Le livre ouvert sur la table, la tasse de café à portée de main, je pense soudainement à elle. Probablement à cause de toutes ces photos de Bretagne étalées ici et parce que la dernière conversation que nous avons eue, alors qu’elle rentrait d’un voyage là-bas pour lequel je lui avais apporté mon aide, a tourné au vinaigre. Je n’étais pas assez présente. Je ne l’appelais pas assez souvent. Personne ne l’aimait. Elle était toujours toute seule. Elle ne connaissait personne. Ou ceux qu’elle connaissait n’avaient pas de temps pour elle. La litanie habituelle de ceux et celles qui font tout pour qu’on finisse par se lasser d’eux.
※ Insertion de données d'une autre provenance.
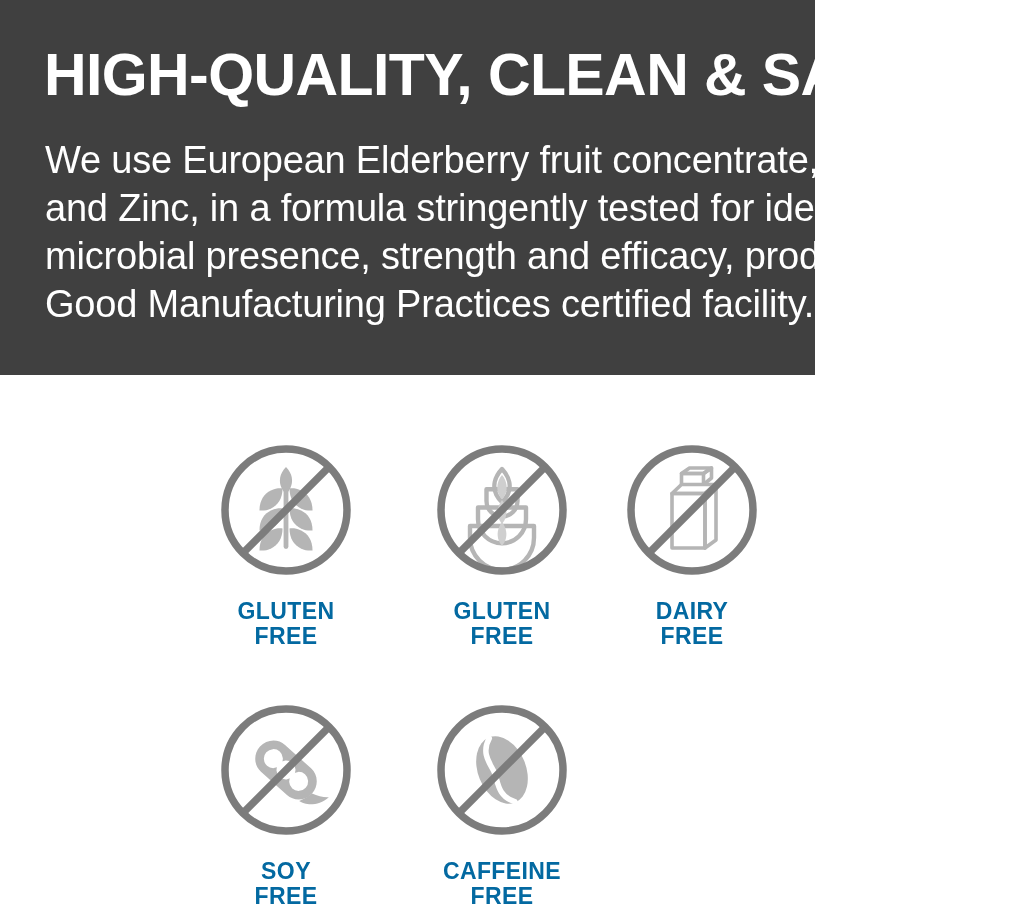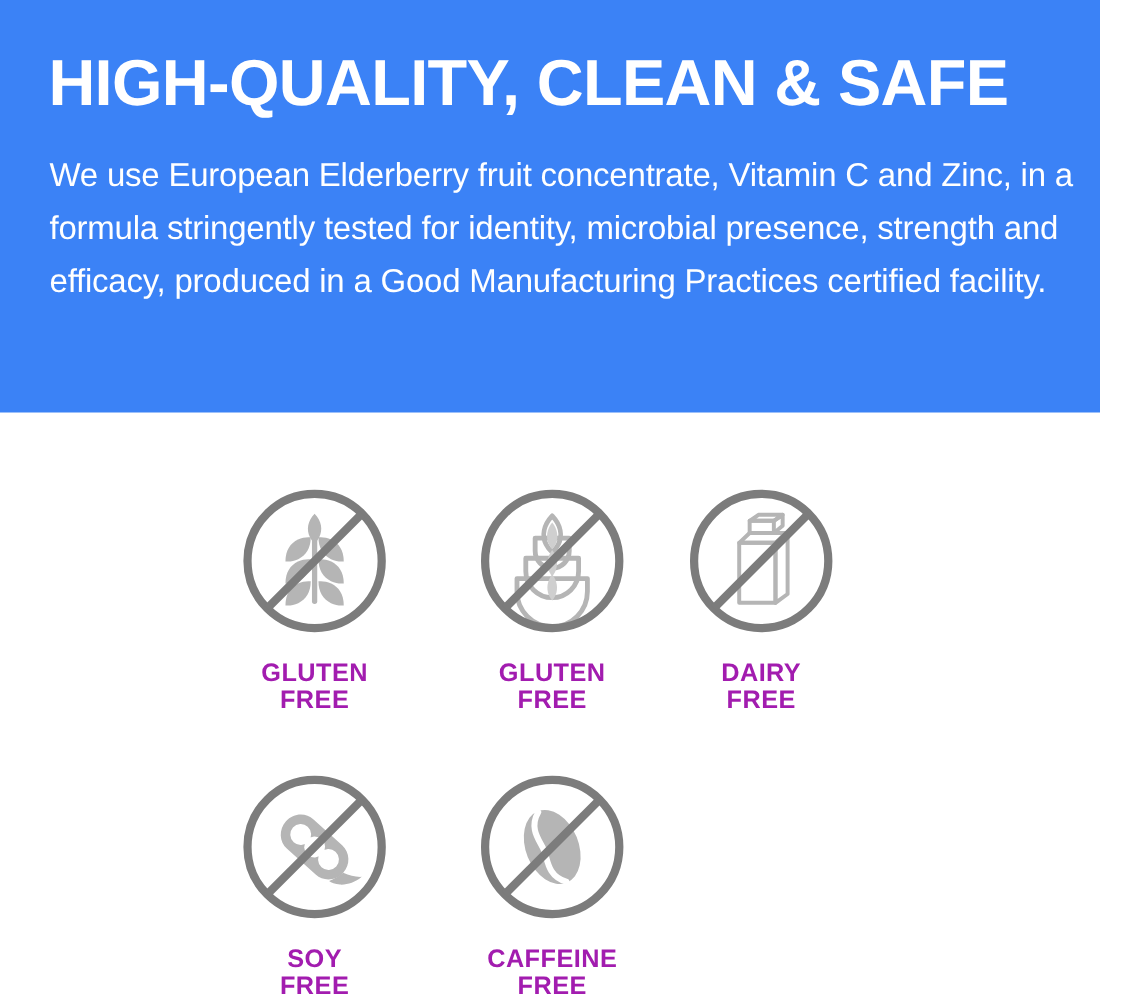"HIGH-QUALITY, CLEAN & SAFE" .hero { background: #3b82f6 -> #404040; width: 1000px -> 815px }
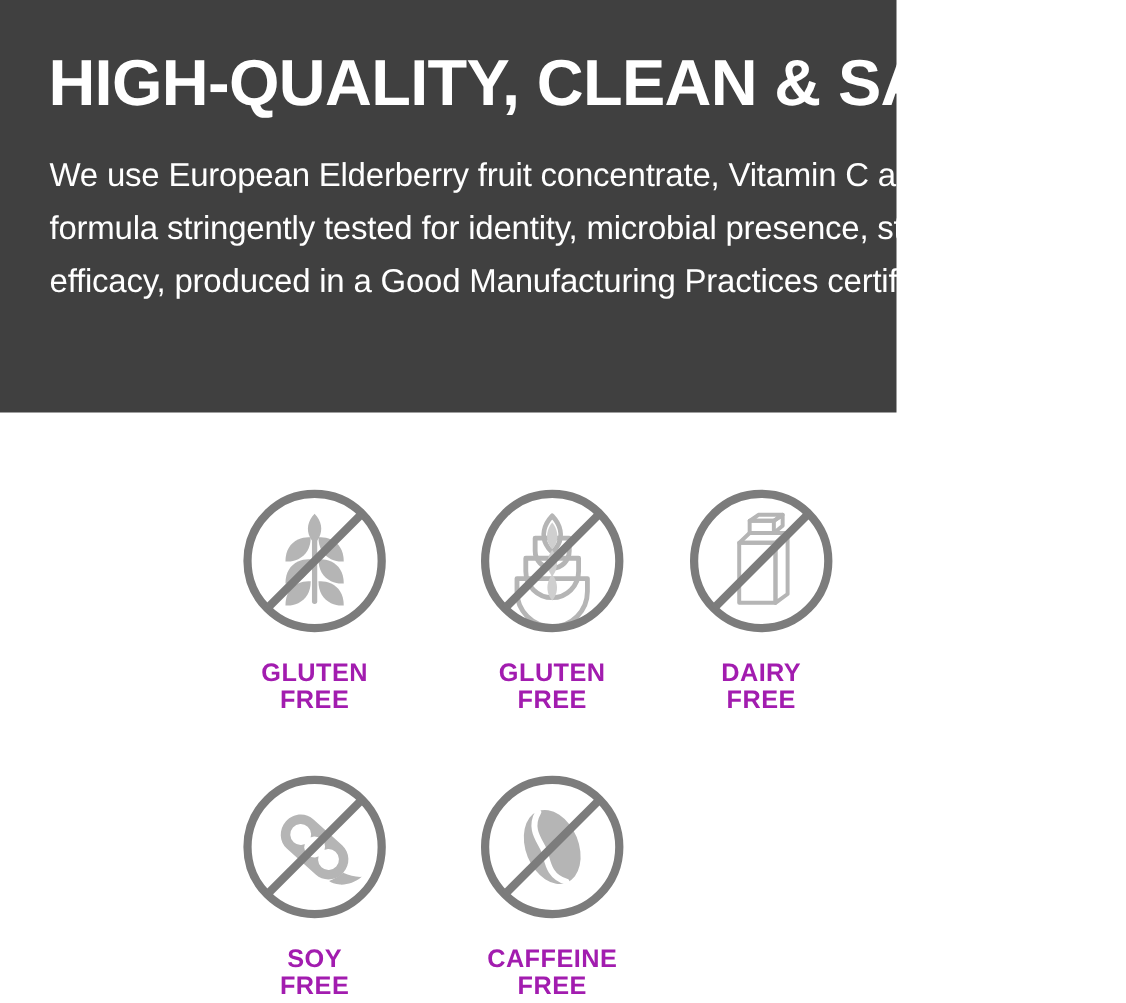"We use European Elderberry fruit" .hero-body { font-size: 30px -> 38px }
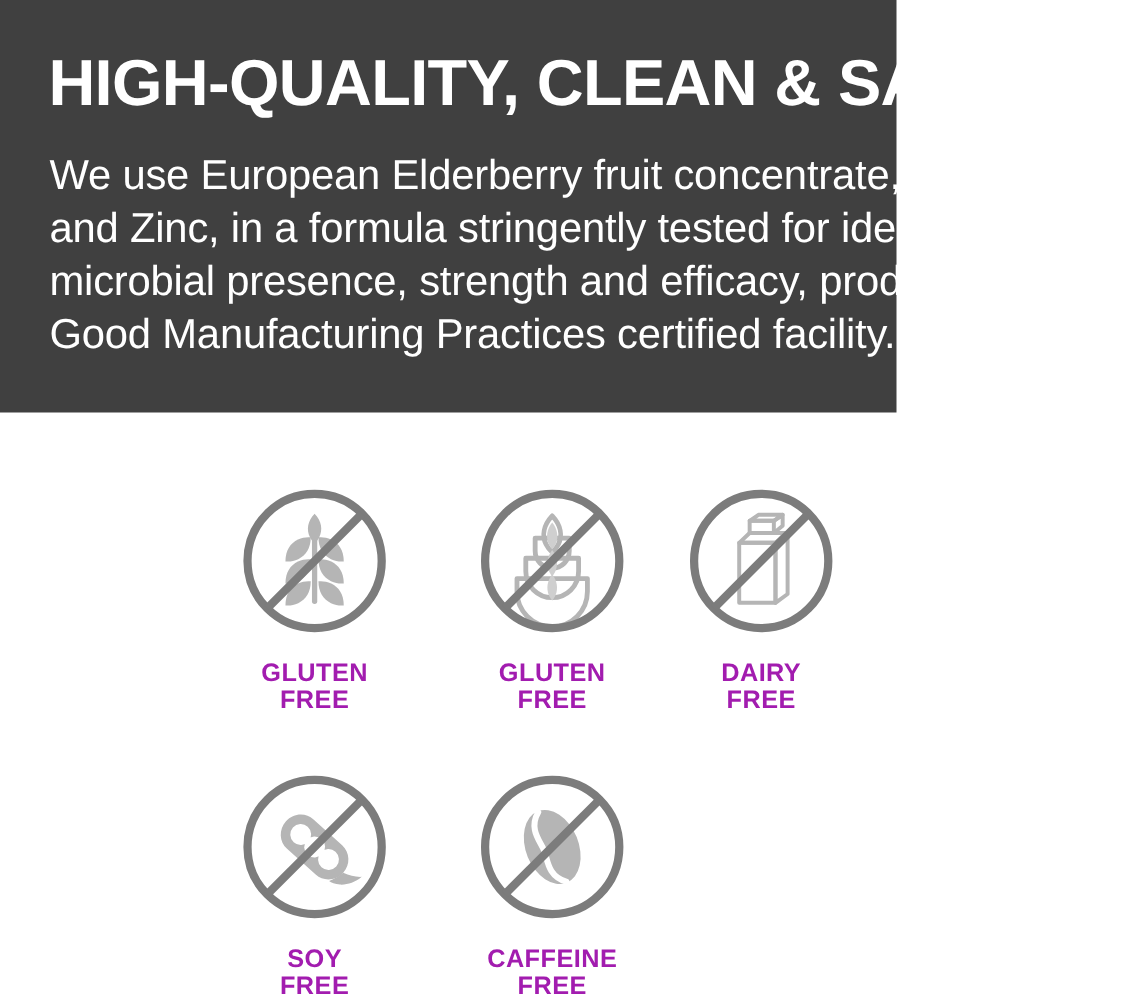"GLUTEN" .badge-label { color: #a21caf -> #0369a1 }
Elle allait de l’un à l’autre, parce qu’elle vidait les gens de leur énergie au fur et à mesure. Elle mettait tellement de temps à énumérer ses problèmes, tous ces désagréments avec lequel tout un chacun vit sans en faire un drame, qu’ils prenaient tout son temps. Elle ne faisait que penser à sa collègue qui, à son voisin que, à son patron qui, à son père que…
Elle ne regardait jamais le ciel. Ni les nuages. Ni les fleurs. La musique la fatiguait. Les livres la fatiguaient. Marcher la fatiguait. Vivre ici, qui était le troisième pays où elle vivait, la fatiguait. Même sa fille qu’elle avait abandonnée pour aller vivre sa vie ailleurs alors qu’elle n’avait pas dix ans la fatiguait parce qu’elle ne voulait plus l’écouter.
Bien entendu que le problème ne pouvait venir d’elle. Bien entendu.
Et moi, j’étais fatiguée. Fatiguée des doléances en continu. Des reproches. De cette espèce de procès, parce que je ne vivais pas ma solitude avec son mal de vivre à elle.
Je n’ai plus répondu à ses appels téléphoniques, pas même le dernier avant qu’elle ne rentre en France, en ayant fini avec ce pays où personne ne la comprenait, et je n’ai plus répondu à aucun courriel. Une autre page de ma carrière d’aidante venait de se tourner. Mais d’autres viendraient. J’ai longtemps été incorrigible.